◆ PROBLEM ◆
Give the line with "13px; font-weight: normal;" again, along with every line below it to the end of the records, word for word.

[Data records]

※ ※ ※

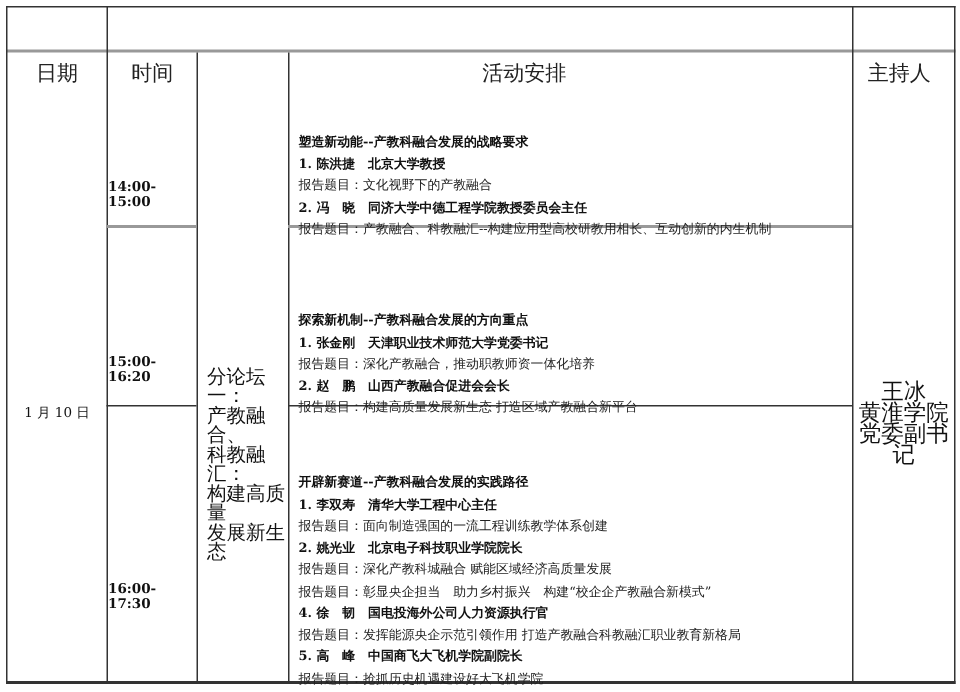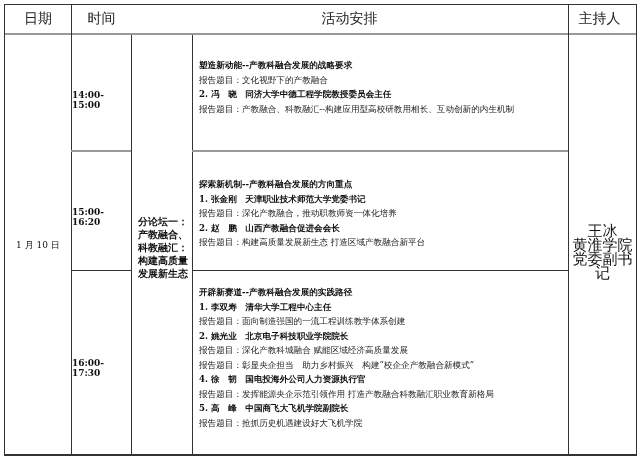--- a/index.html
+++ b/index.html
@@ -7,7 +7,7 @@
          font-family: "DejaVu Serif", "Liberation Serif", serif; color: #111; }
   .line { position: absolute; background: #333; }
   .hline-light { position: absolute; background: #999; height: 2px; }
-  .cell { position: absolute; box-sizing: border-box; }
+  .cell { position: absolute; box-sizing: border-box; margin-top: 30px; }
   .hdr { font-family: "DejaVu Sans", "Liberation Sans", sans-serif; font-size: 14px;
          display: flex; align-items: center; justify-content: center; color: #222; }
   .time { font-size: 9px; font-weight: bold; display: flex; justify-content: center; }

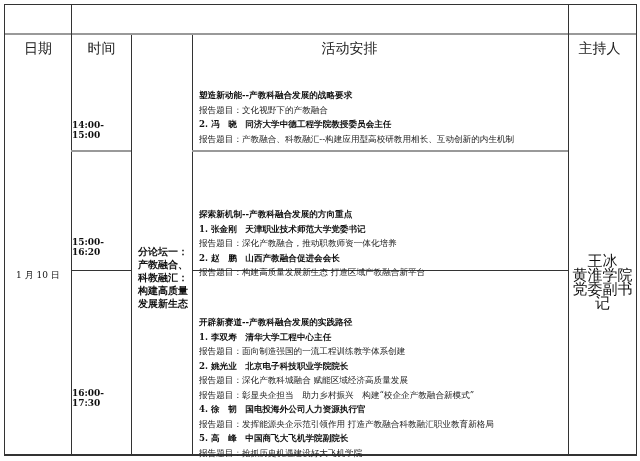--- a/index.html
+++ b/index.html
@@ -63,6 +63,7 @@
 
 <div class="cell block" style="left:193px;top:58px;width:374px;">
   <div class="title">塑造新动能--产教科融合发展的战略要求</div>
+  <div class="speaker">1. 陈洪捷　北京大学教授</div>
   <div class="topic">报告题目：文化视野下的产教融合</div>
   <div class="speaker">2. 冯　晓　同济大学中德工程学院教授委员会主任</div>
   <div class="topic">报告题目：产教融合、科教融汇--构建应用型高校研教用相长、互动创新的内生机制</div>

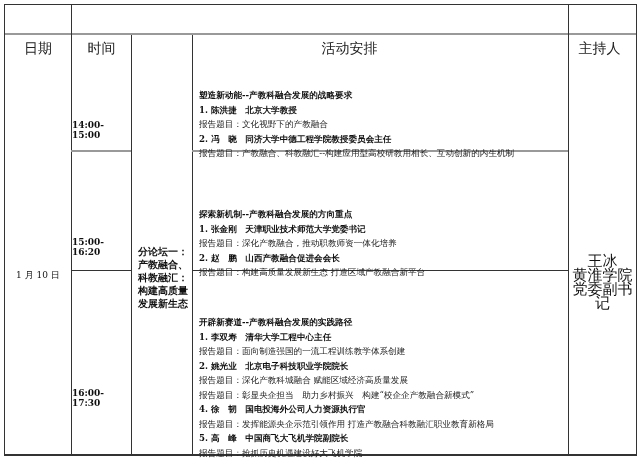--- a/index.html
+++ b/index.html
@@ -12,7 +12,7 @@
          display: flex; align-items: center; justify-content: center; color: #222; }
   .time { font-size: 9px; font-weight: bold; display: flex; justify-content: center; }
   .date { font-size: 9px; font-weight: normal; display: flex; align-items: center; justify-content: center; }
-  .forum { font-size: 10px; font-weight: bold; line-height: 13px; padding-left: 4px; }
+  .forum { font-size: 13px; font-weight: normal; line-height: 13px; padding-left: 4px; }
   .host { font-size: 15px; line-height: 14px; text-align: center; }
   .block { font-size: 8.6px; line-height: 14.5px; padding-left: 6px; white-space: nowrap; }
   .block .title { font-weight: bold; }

※ ※ ※

◆ OUTPUT BELOW ◆
+  .forum { font-size: 13px; font-weight: normal; line-height: 13px; padding-left: 4px; }
   .host { font-size: 15px; line-height: 14px; text-align: center; }
   .block { font-size: 8.6px; line-height: 14.5px; padding-left: 6px; white-space: nowrap; }
   .block .title { font-weight: bold; }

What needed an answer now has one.